Researchers at Kings College, London, have reported that people who rely on social media and Facebook for news are inclined to believe covid conspiracy theories. One theory widely believed in Britain is that 5G mobile technology is the cause of the disease. This has prompted attacks on 5G telecom towers across that country. Another risky theory promoted on Facebook is that the disease does not exist, leading people to refuse measures to control covid. Doctors fear that once a vaccine is available, anti-vaxers — people who oppose vaccinations — will argue on social media against immunisation.

While Facebook and other online media claim they have removed hundreds of thousands of videos propagating misinformation or outright lies about covid and put warnings on others, this has not stemmed the flow of “false news.” Newspapers and television channels also propagate covid conspiracy theories around the world.

James Murdoch, son of the Australian media mogul Rupert Murdoch, has resigned his position on the board of News Corp, due to its uncritical rightist slant, support for Trump, and denial of climate change. News Corp owns, inter alia, 150 local newspapers in Australia; nine cable television channels in Asia; 39 per cent of British Sky Broadcasting and the best-selling News of the World in the UK; the influential Wall Street Journal, the New York Post, the National Geographic channels, and Fox news, Trump’s main source for information, in the US.

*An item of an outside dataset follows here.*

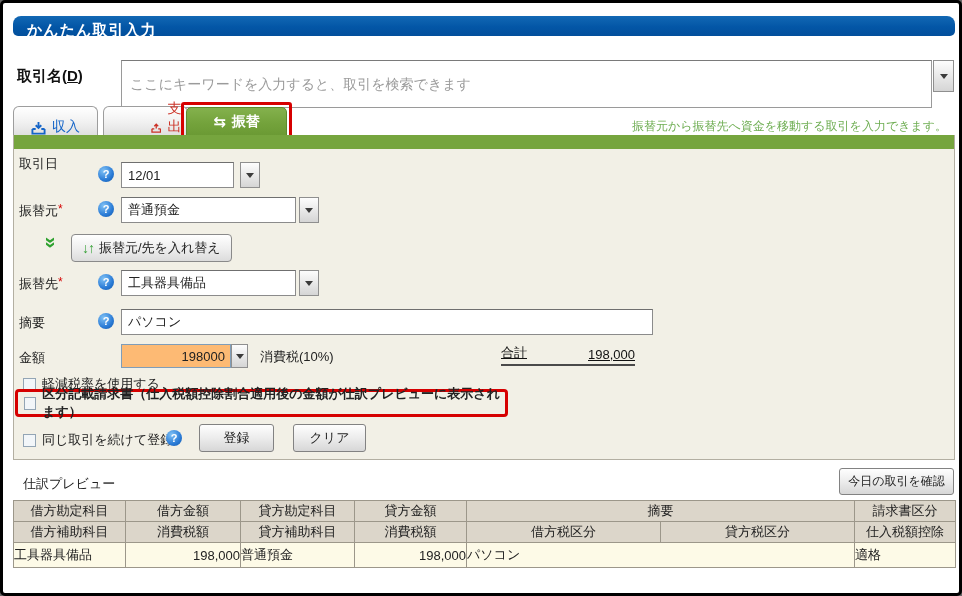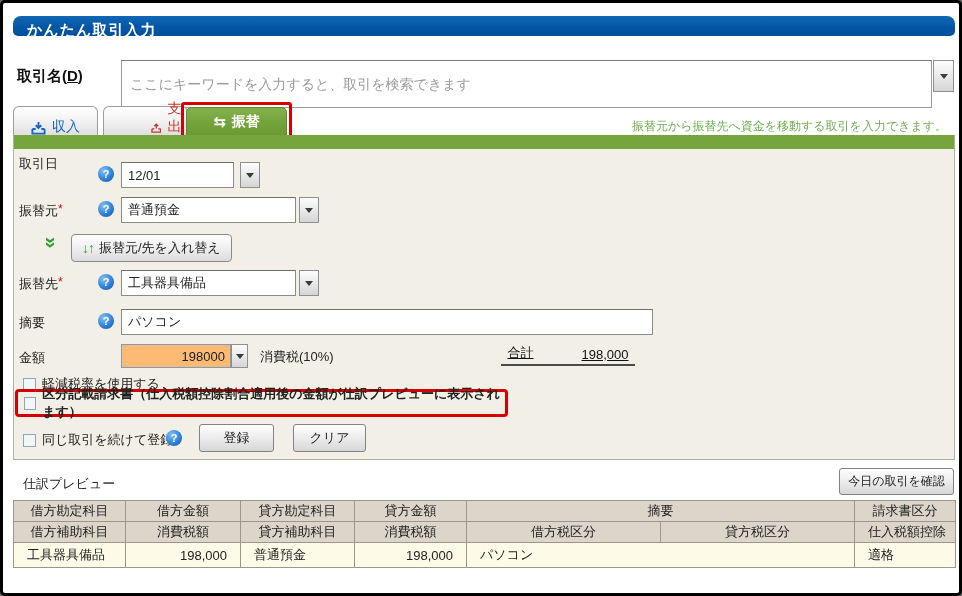"合計" .total-box { justify-content: center -> space-between }
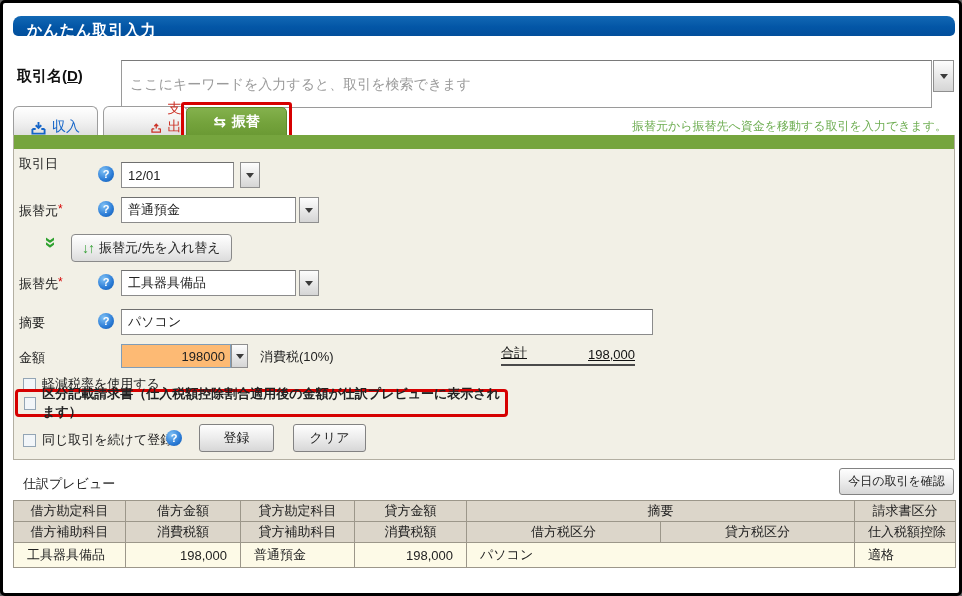"借方勘定科目" .jtable td { padding: 0 13px -> 0 0 }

Authors of conspiracy theories understand that people are confused and frightened by the virus, an unseen, ill-defined enemy which is constantly mutating. Since scientists have not concluded their investigation of this “novel” or new virus, they have not been able to provide people with a full, easily understood picture of covid. Consequently, many people cleave to outlandish and farfetched ideas to provide explanations for Covid-19’s existence and depredations.